What you need to do: Your answer is every line of the material below in which the string "none" occurs.

Records for the exercise:
━━━━━━━━━━━━━━━━━━━━━━━━━━━━━━

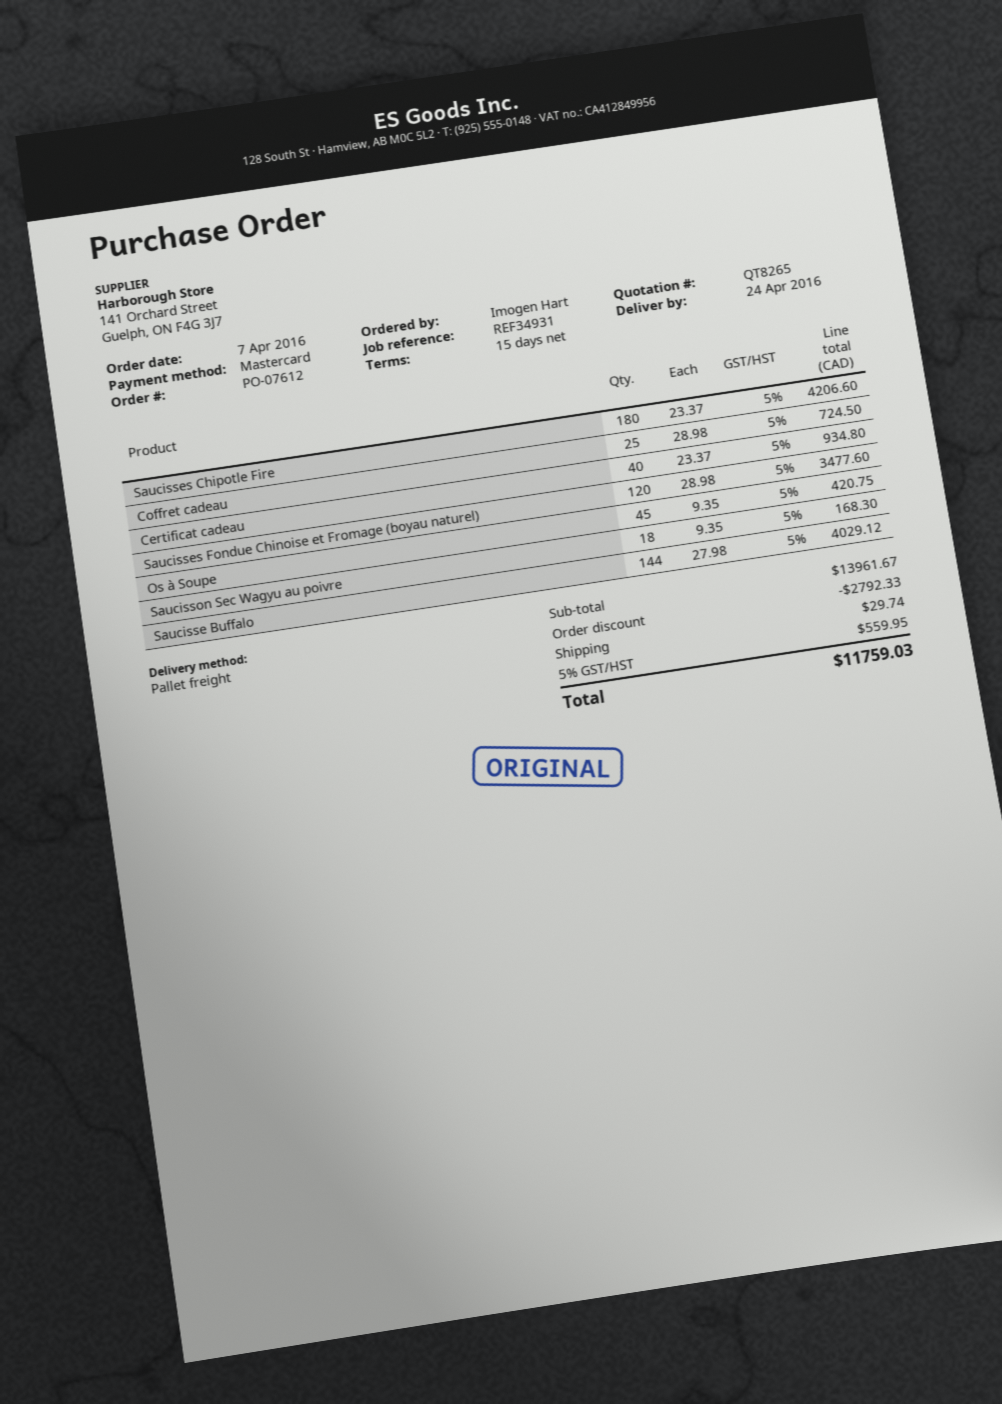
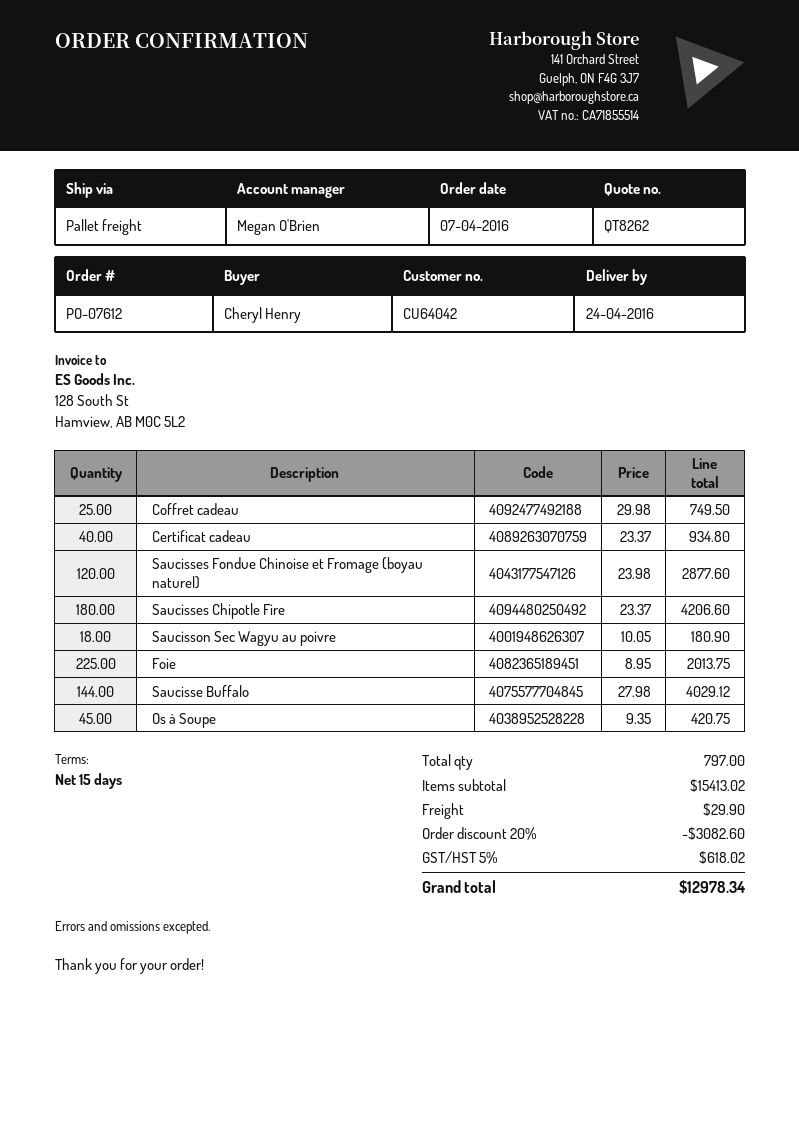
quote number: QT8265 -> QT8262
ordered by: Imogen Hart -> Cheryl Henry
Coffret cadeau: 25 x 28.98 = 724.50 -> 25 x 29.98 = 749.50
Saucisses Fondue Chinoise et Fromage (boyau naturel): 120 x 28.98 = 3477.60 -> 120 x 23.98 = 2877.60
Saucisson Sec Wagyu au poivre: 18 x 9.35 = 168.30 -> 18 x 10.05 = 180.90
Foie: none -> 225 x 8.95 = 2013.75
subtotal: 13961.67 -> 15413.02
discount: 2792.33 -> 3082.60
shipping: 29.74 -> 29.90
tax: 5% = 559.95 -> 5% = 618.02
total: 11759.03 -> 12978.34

━━━━━━━━━━━━━━━━━━━━━━━━━━━━━━

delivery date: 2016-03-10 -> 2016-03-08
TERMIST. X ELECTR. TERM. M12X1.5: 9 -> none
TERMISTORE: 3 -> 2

━━━━━━━━━━━━━━━━━━━━━━━━━━━━━━

Your solution:
Foie: none -> 225 x 8.95 = 2013.75
TERMIST. X ELECTR. TERM. M12X1.5: 9 -> none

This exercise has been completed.